Where a line below carries the word "height", include it in the count, then give the count alone.
──────────
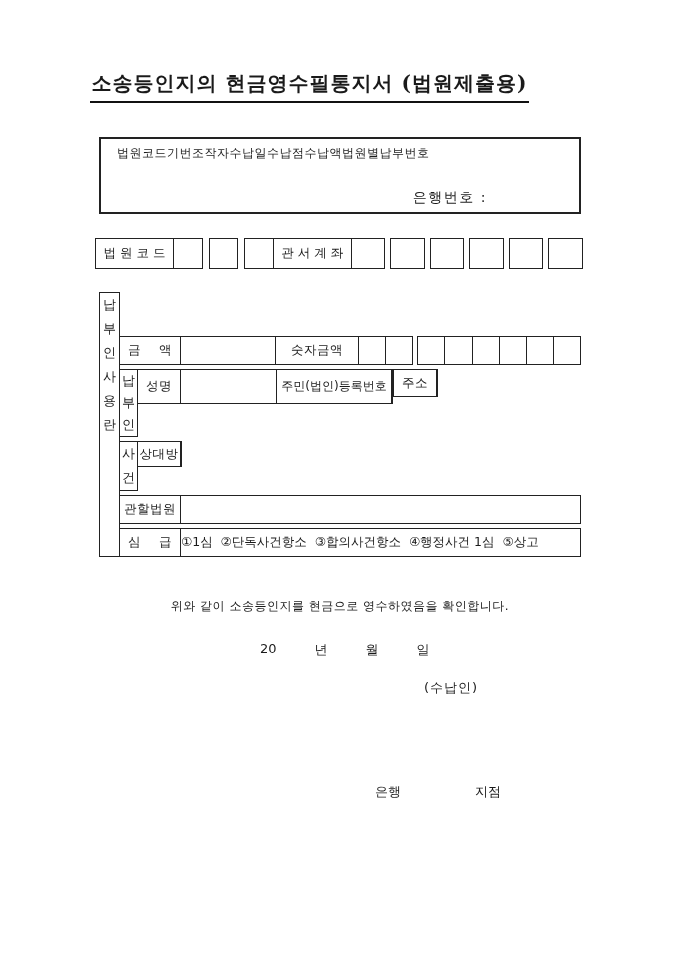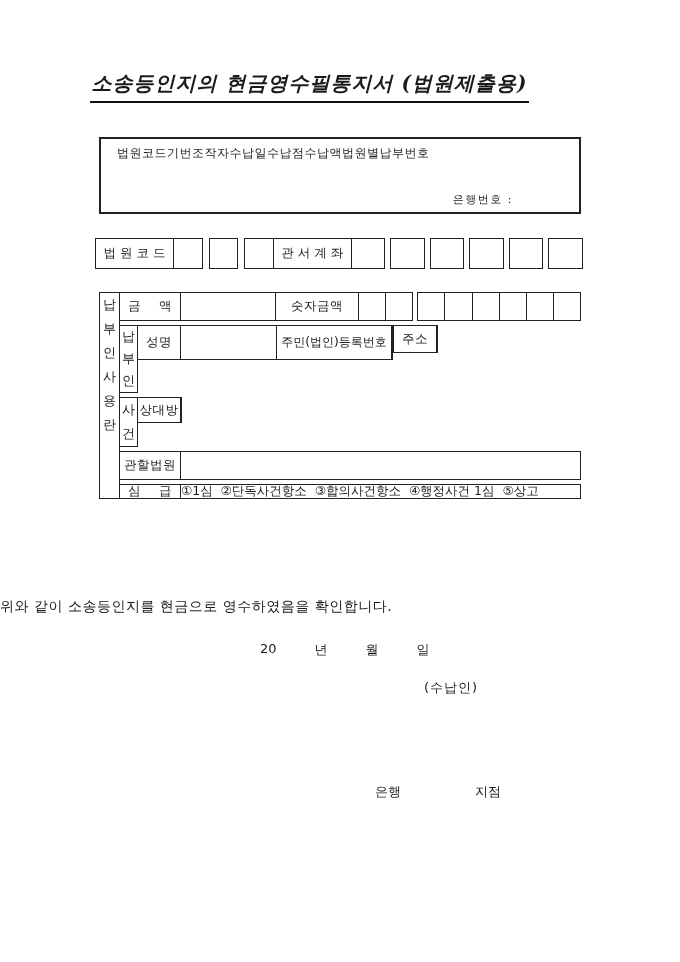--- a/index.html
+++ b/index.html
@@ -13,7 +13,7 @@
   .abs { position: absolute; }
 
   
-  .title-wrap { top: 70px; left: 0; width: 619px; text-align: center; font-style: italic; }
+  .title-wrap { top: 70px; left: 0; width: 619px; text-align: center; }
   .title {
     display: inline-block;
     font-family: "DejaVu Serif", serif;

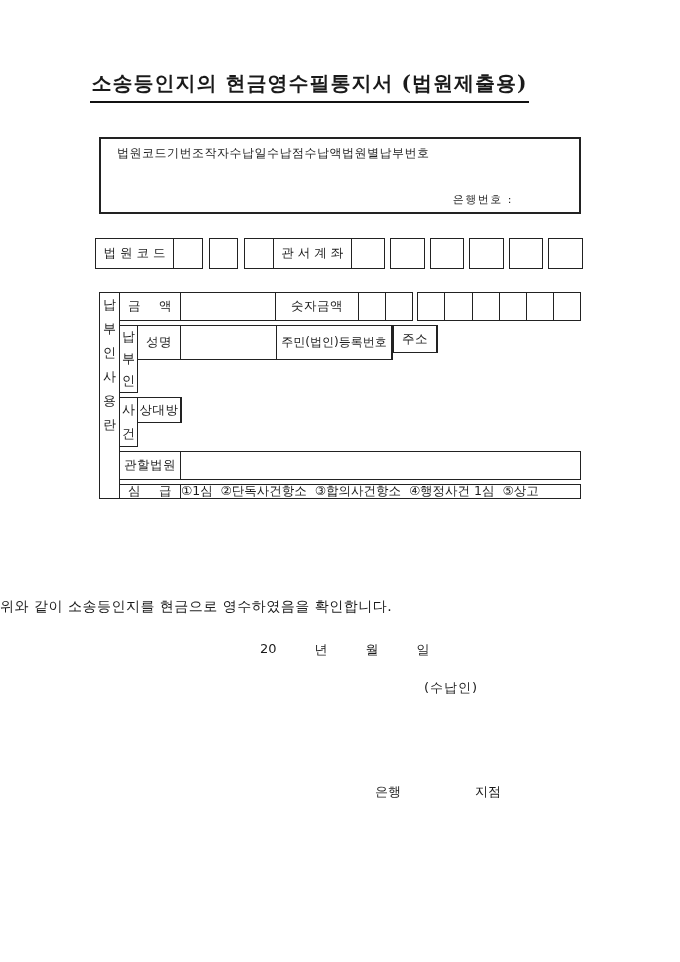--- a/index.html
+++ b/index.html
@@ -36,8 +36,8 @@
     font-size: 12px; letter-spacing: 0.5px;
   }
   .bank-no {
-    position: absolute; right: 66px; bottom: 5px;
-    font-size: 11px; letter-spacing: 1.5px; white-space: pre;
+    position: absolute; right: 92px; bottom: 5px;
+    font-size: 14px; letter-spacing: 1.5px; white-space: pre;
   }
 
   

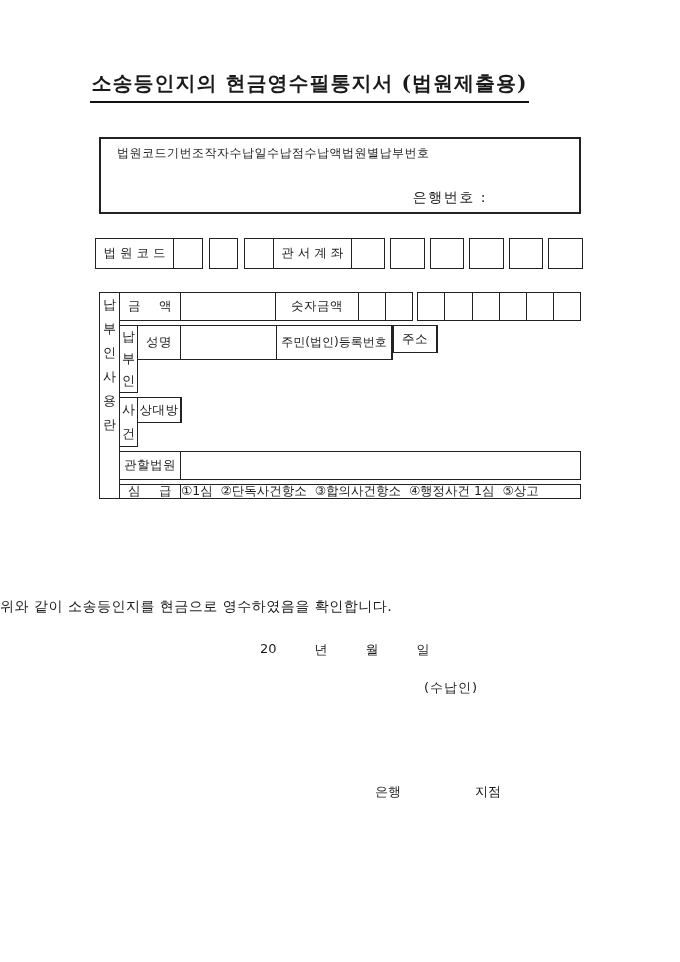--- a/index.html
+++ b/index.html
@@ -65,7 +65,7 @@
     font-size: 13px; line-height: 24px; white-space: normal;
   }
   .vtext.tight { line-height: 22px; }
-  .rows { flex: 1; display: flex; flex-direction: column; margin-left: -1px; }
+  .rows { flex: 1; display: flex; flex-direction: column; margin-left: -1px; margin-top: 44px; }
   .rgap { height: 4px; }
   .row { display: flex; }
   .lbl { font-size: 12.5px; white-space: pre; letter-spacing: 0.5px; }

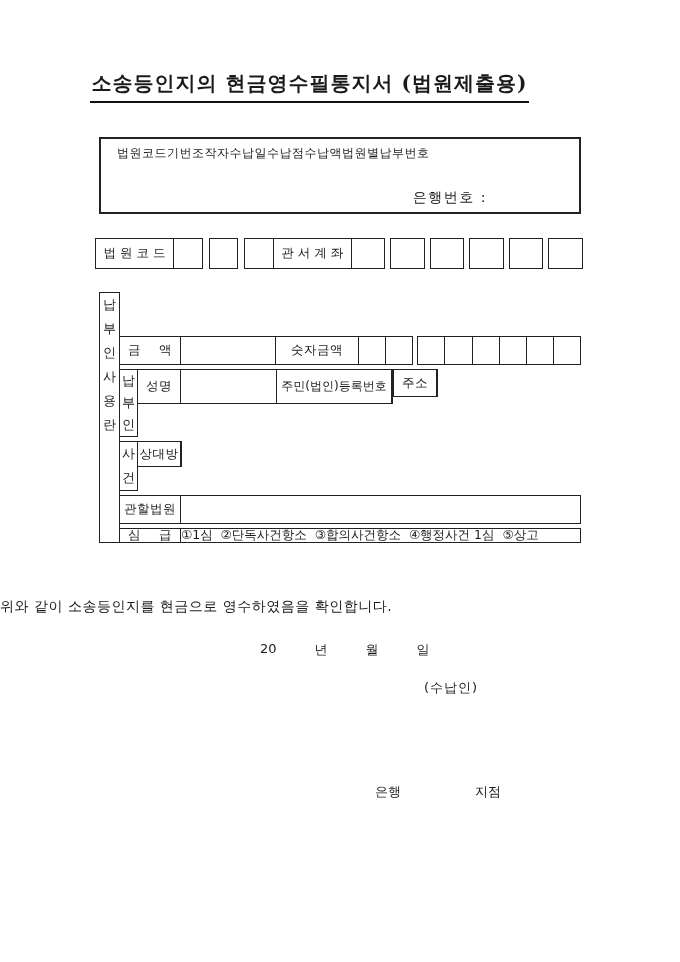--- a/index.html
+++ b/index.html
@@ -88,7 +88,7 @@
   .w-id-label { width: 116px; font-size: 12px; letter-spacing: 0; }
   .flex1 { flex: 1; }
   .r-court { height: 29px; }
-  .r-inst { height: 15px; border-radius: 10px; }
+  .r-inst { height: 29px; border-radius: 10px; }
   .w-wide-label { width: 62px; }
   .inst-opts {
     flex: 1; justify-content: flex-start;

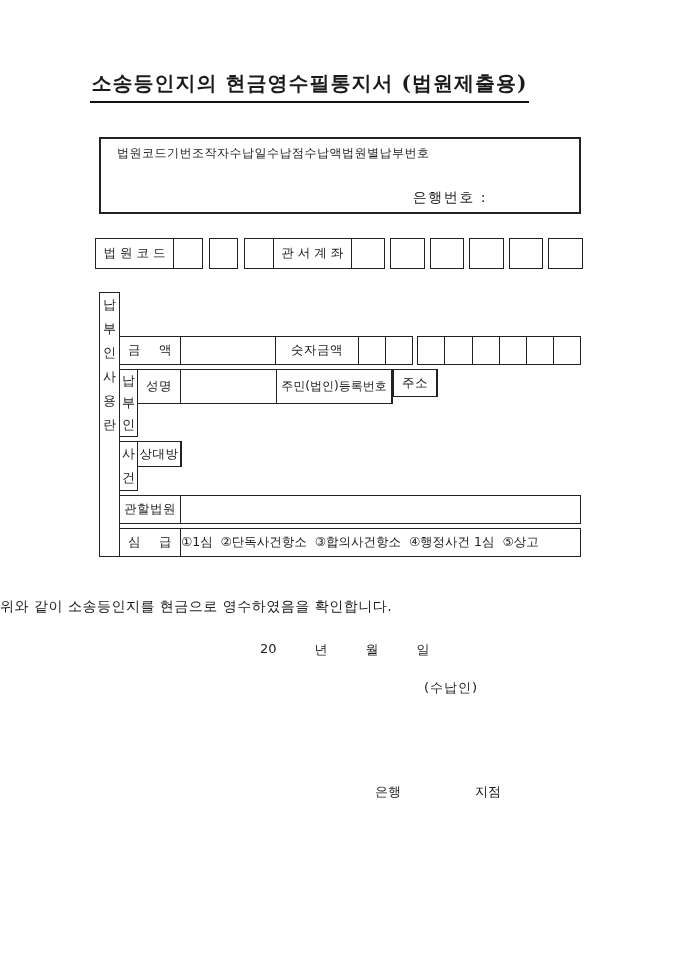--- a/index.html
+++ b/index.html
@@ -96,7 +96,7 @@
   }
 
   
-  .confirm { top: 598px; left: 0; width: 680px; text-align: left; font-size: 14px; letter-spacing: 0.5px; }
+  .confirm { top: 598px; left: 0; width: 680px; text-align: center; font-size: 12px; letter-spacing: 0.5px; }
   .date-line { top: 641px; left: 260px; display: flex; font-size: 13px; }
   .date-line span { margin-right: 38px; }
   .receiver { top: 679px; left: 424px; font-size: 13px; letter-spacing: 1px; }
──────────
SOLUTION BELOW :: 6